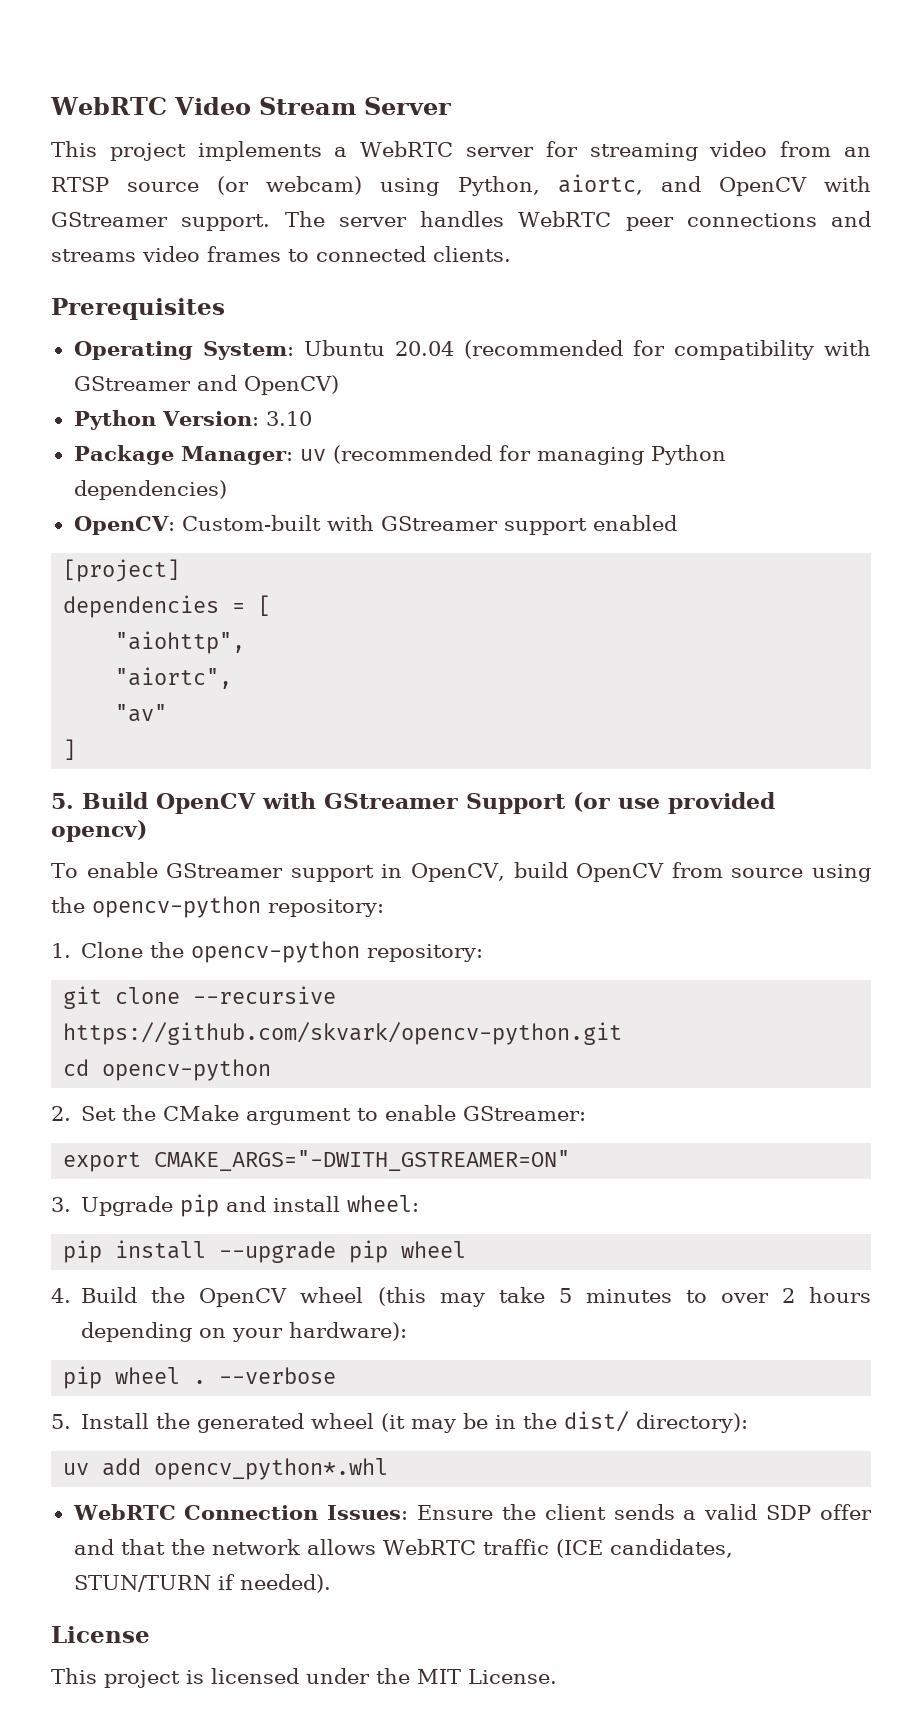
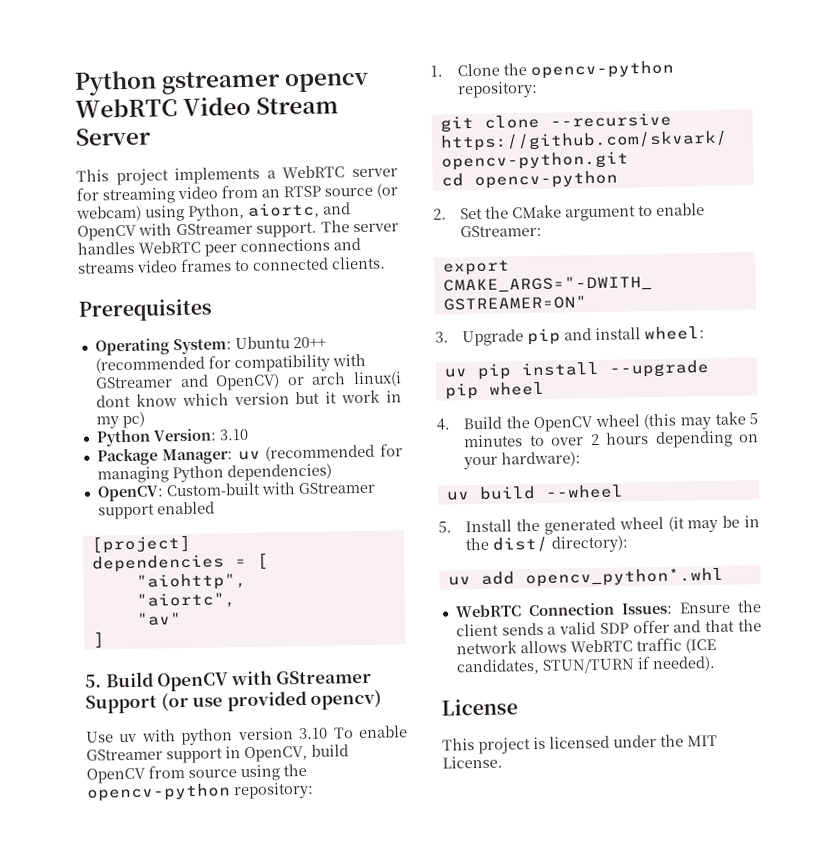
- WebRTC Video Stream Server
+ Python gstreamer opencv WebRTC Video Stream Server
- Operating System: Ubuntu 20.04 (recommended for compatibility with GStreamer and OpenCV)
+ Operating System: Ubuntu 20++ (recommended for compatibility with GStreamer and OpenCV) or arch linux(i dont know which version but it work in my pc)
- To enable GStreamer support in OpenCV, build OpenCV from source using the opencv-python repository:
+ Use uv with python version 3.10 To enable GStreamer support in OpenCV, build OpenCV from source using the opencv-python repository:
- pip install --upgrade pip wheel
+ uv pip install --upgrade pip wheel
- pip wheel . --verbose
+ uv build --wheel

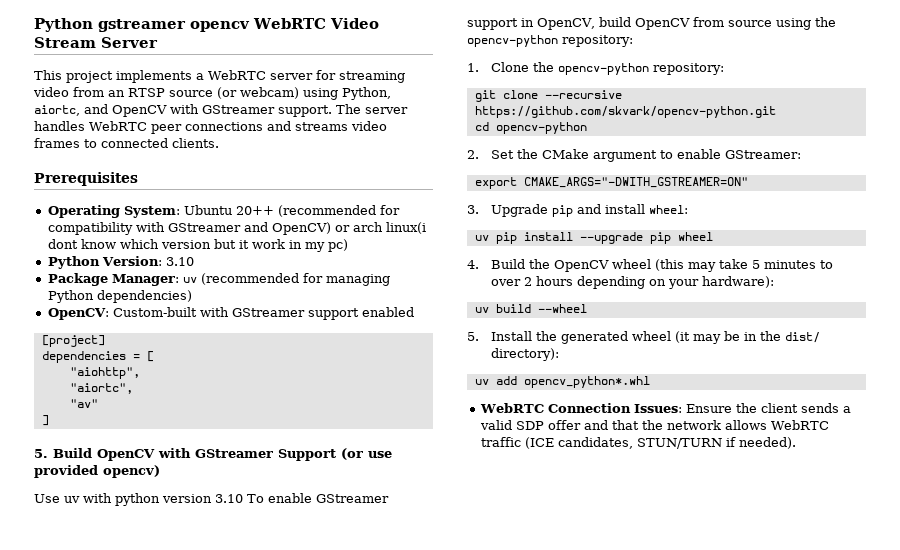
- License
- This project is licensed under the MIT License.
────────────────────────────────────────
## [What to do]
The answer should contain only the lines from the one with "- pip wheel . --verbose" through the last line of the material, given word for word and without pictures.

## [Answer space]
- pip wheel . --verbose
+ uv build --wheel

- License
- This project is licensed under the MIT License.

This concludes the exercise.